Six-Year Outcomes in High-Risk Subgroups 

The extended follow-up from the SEQUOIA trial provides valuable information regarding the long-term efficacy of zanubrutinib, particularly for the cohort of patients with del(17p). These data help clinicians and researchers understand the durability of disease control achieved with continuous BTK inhibition in a population that historically faced poor outcomes. 

Durability of Response and Progression-Free Survival 

For patients with high-risk genomic features, the primary clinical question is not just achieving a response, but maintaining it over time. Long-term data from studies like SEQUOIA are essential for assessing whether a therapy can prevent or significantly delay disease progression. The six-year analysis reported a sustained progression-free survival (PFS) signal with zanubrutinib. In the context of del(17p)-positive CLL, where historical median PFS with chemoimmunotherapy was often less than two years, these mature results may represent a meaningful clinical advance. The findings support continued consideration of BTK inhibition within frontline strategies for high-risk patients, with tolerability over extended treatment duration remaining an important factor in clinical decision-making. 

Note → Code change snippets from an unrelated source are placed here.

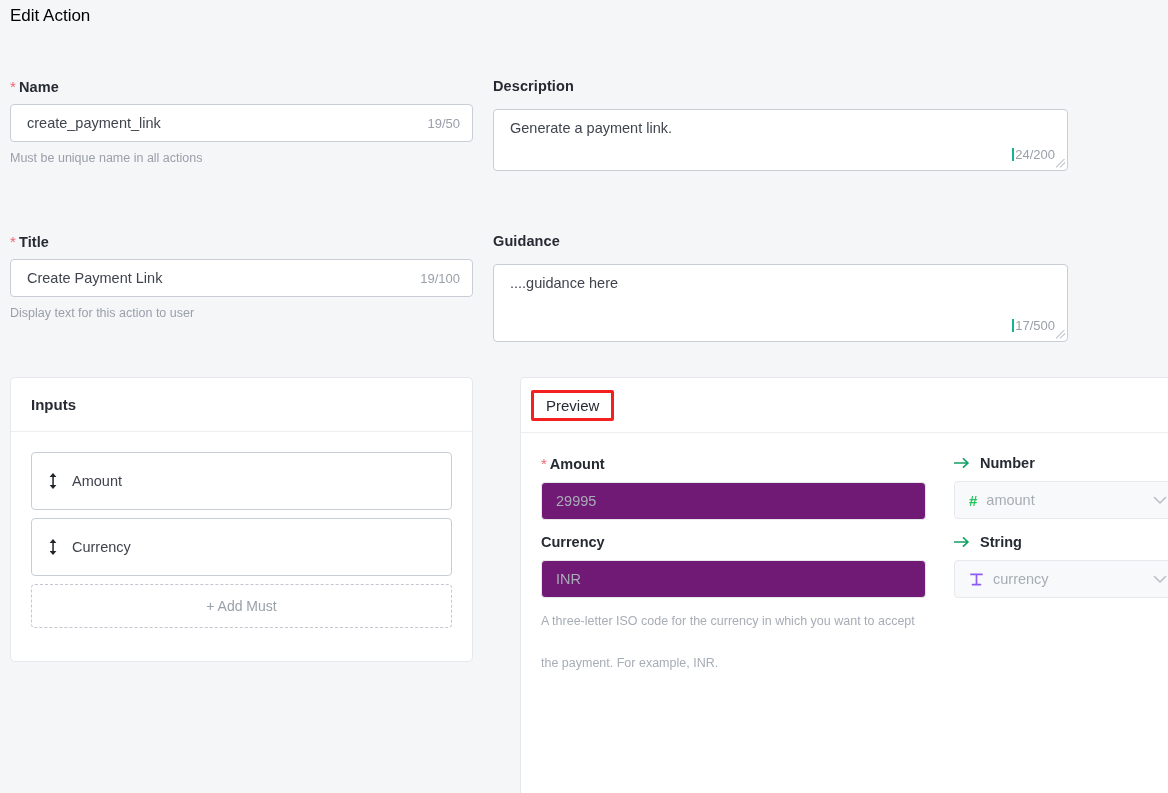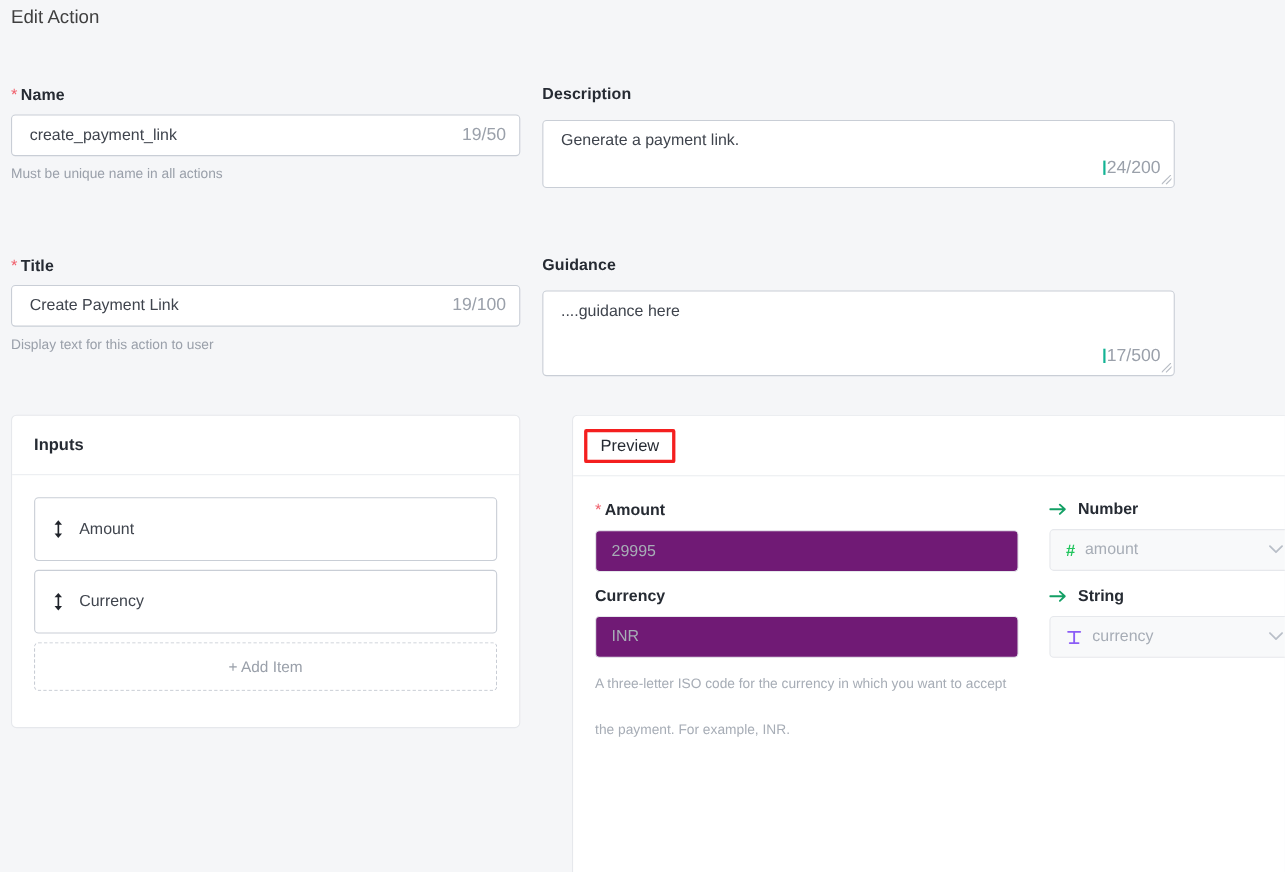"Edit Action" .page-title { color: #404040 -> #000000 }
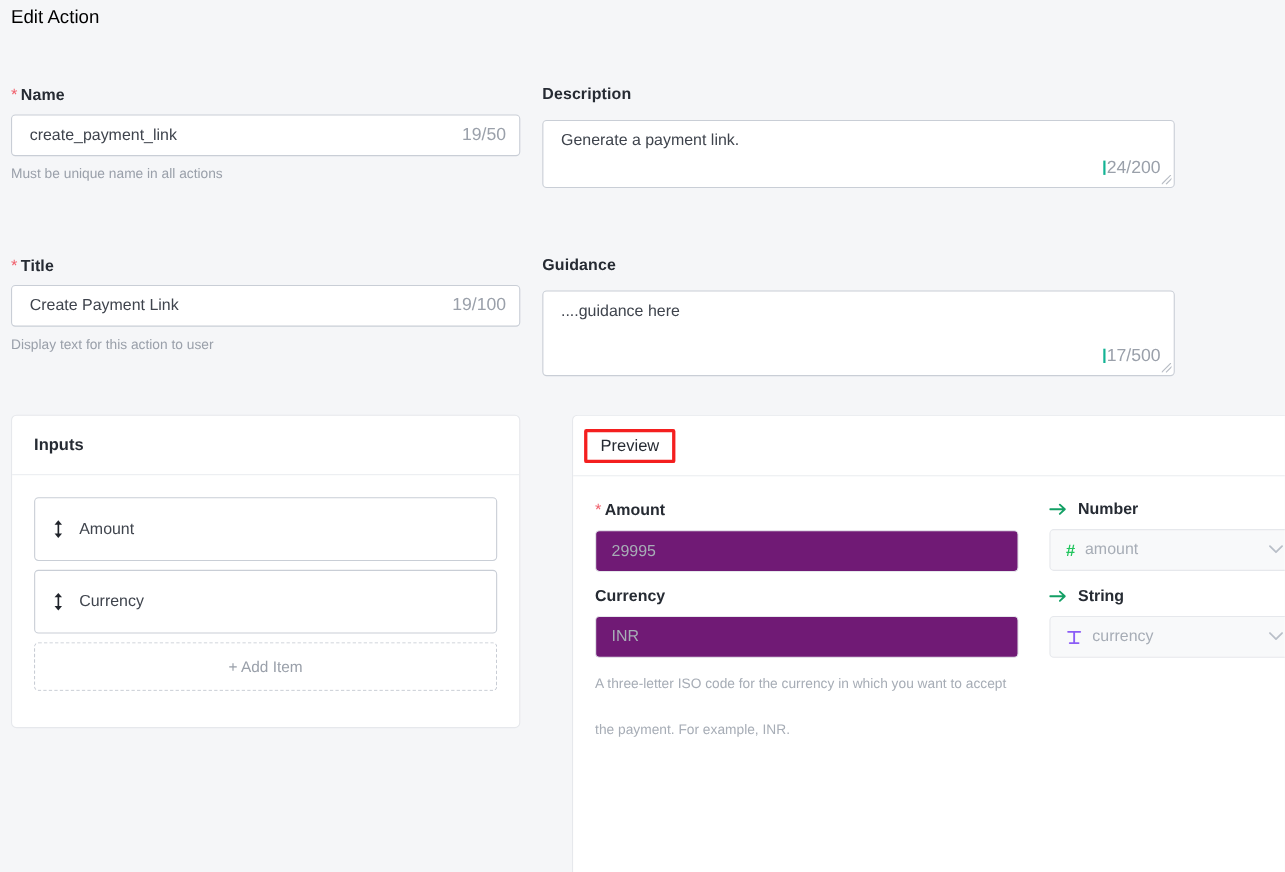"19/50" .counter { font-size: 16px -> 13px }
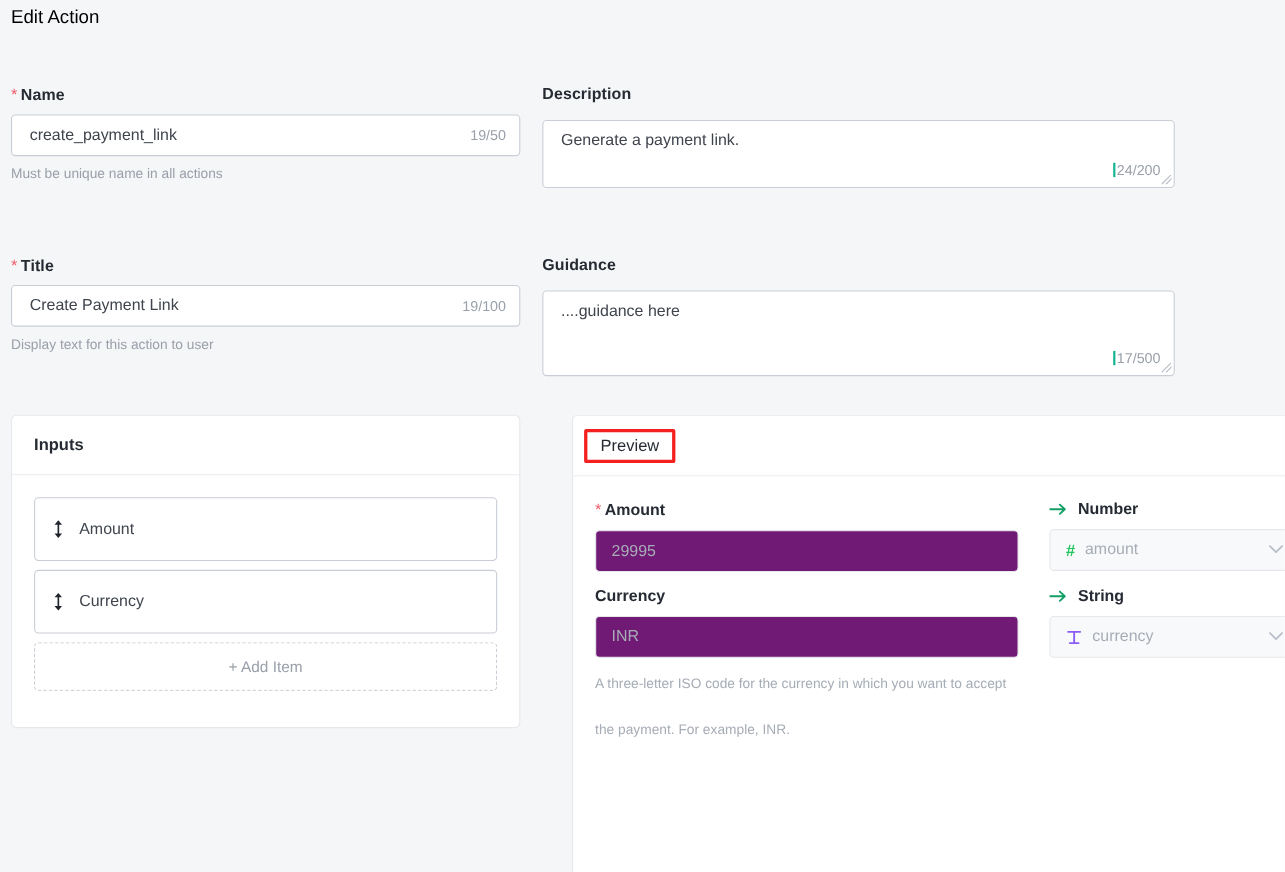"+ Add Item" div.add-item { text: Item -> Must }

Clinical Interpretation and Evolving Standards 

The mature data from the SEQUOIA trial contribute to a growing body of evidence supporting the use of BTK inhibitors as a frontline standard for patients with CLL/SLL, irrespective of TP53 status. By demonstrating durable disease control over a multi-year period, these findings provide greater confidence in the long-term management strategy for patients who once had very limited options. The tolerability profile over an extended treatment duration is also a key consideration, as continuous therapy is required. 

ASH 2025 and Ongoing Hematology Research 

Scientific congresses like the American Society of Hematology Annual Meeting are vital forums for the dissemination of pivotal clinical trial data. The presentation of six-year follow-up results allows for peer discussion and places the findings into the broader context of a rapidly evolving treatment landscape. Companies involved in these studies contribute to the scientific exchange by supporting long-term research that helps shape clinical practice. 

Summary 

Extended follow-up from the SEQUOIA trial supports the long-term efficacy of zanubrutinib in treatment-naïve CLL, particularly in patients with high-risk del(17p). These mature data add to the evidence base for targeted therapies and inform frontline treatment considerations, while emphasizing the importance of ongoing monitoring of long-term safety and durability of response.